Development of novel in silico model to predict corneal permeability for congeneric drugs: a QSPR approach.

This study was undertaken to determine in vivo permeability coefficients for fluoroquinolones and to assess its correlation with the permeability derived using reported models in the literature. Further, the aim was to develop novel QSPR model to predict corneal permeability for fluoroquinolones and test its suitability on other training sets. The in vivo permeability coefficient was determined using cassette dosing (N-in-One) approach for nine fluoroquinolones (norfloxacin, ciprofloxacin, lomefloxacin, ofloxacin, levofloxacin, sparfloxacin, pefloxacin, gatifloxacin, and moxifloxacin) in rabbits.
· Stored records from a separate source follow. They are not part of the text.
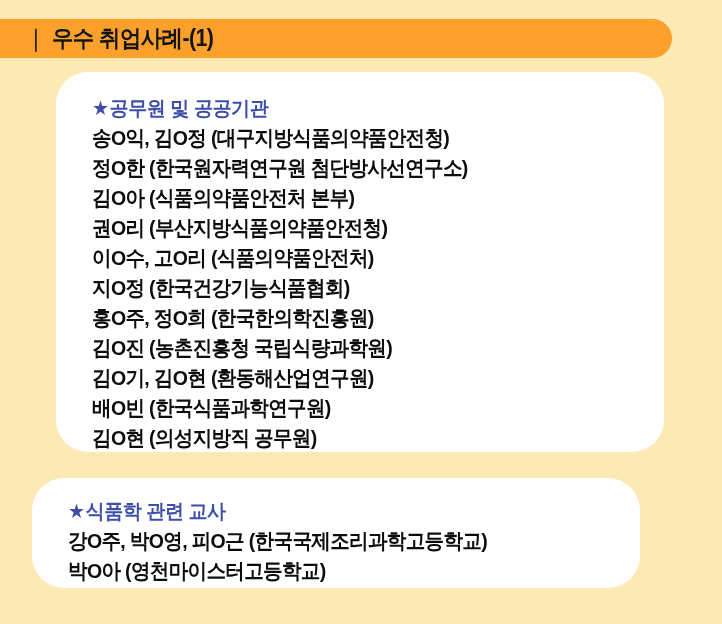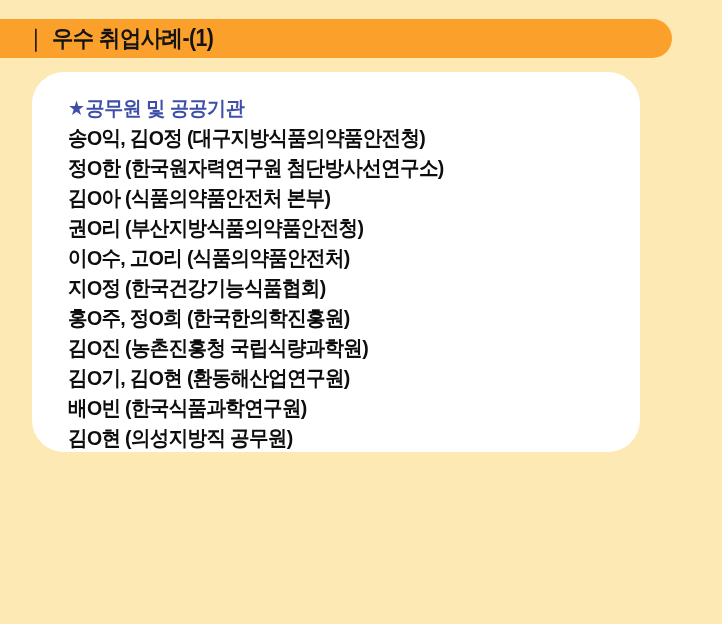--- a/index.html
+++ b/index.html
@@ -73,6 +73,7 @@
     top: 72px;
     height: 380px;
     padding: 21px 0 0 36px;
+    margin-left: 24px;
   }
   #card-teacher {
     top: 478px;

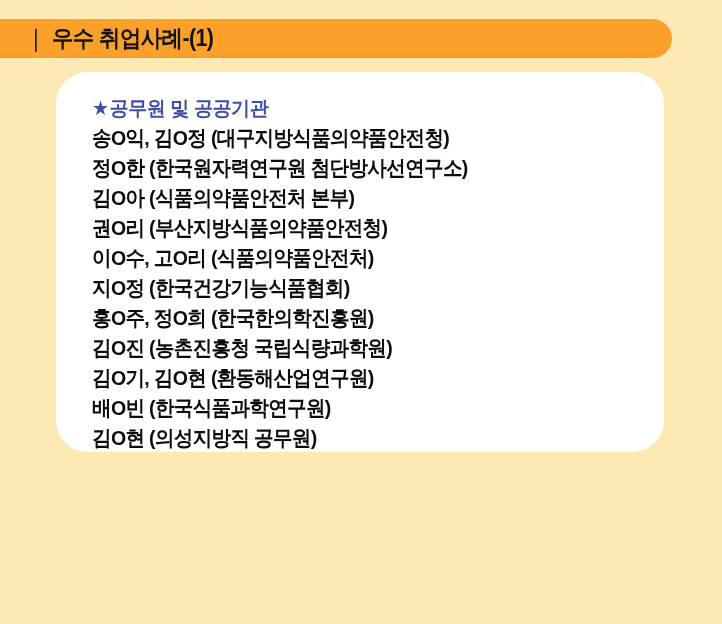--- a/index.html
+++ b/index.html
@@ -142,6 +142,15 @@
     </ul>
   </div>
 
+  <div class="card" id="card-teacher">
+    <div class="group-heading">
+      <span class="star-glyph">★</span><span>식품학 관련 교사</span>
+    </div>
+    <ul class="entry-list">
+      <li class="entry-item">강O주, 박O영, 피O근 (한국국제조리과학고등학교)</li>
+      <li class="entry-item">박O아 (영천마이스터고등학교)</li>
+    </ul>
+  </div>
 
 </div>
The correlation between corneal permeability derived using in vivo studies with that derived from reported models was determined. Novel QSPR-based model was developed using in vivo corneal permeability along with other molecular descriptors. The suitability of developed model was tested on β-blockers (n = 15). The model showed better prediction of corneal permeability for fluoroquinolones (r(2) > 0.9) as well as β-blockers (r(2) > 0.6). The newly developed QSPR model based upon in vivo generated data was found suitable to predict corneal permeability for fluoroquinolones as well as other sets of compounds.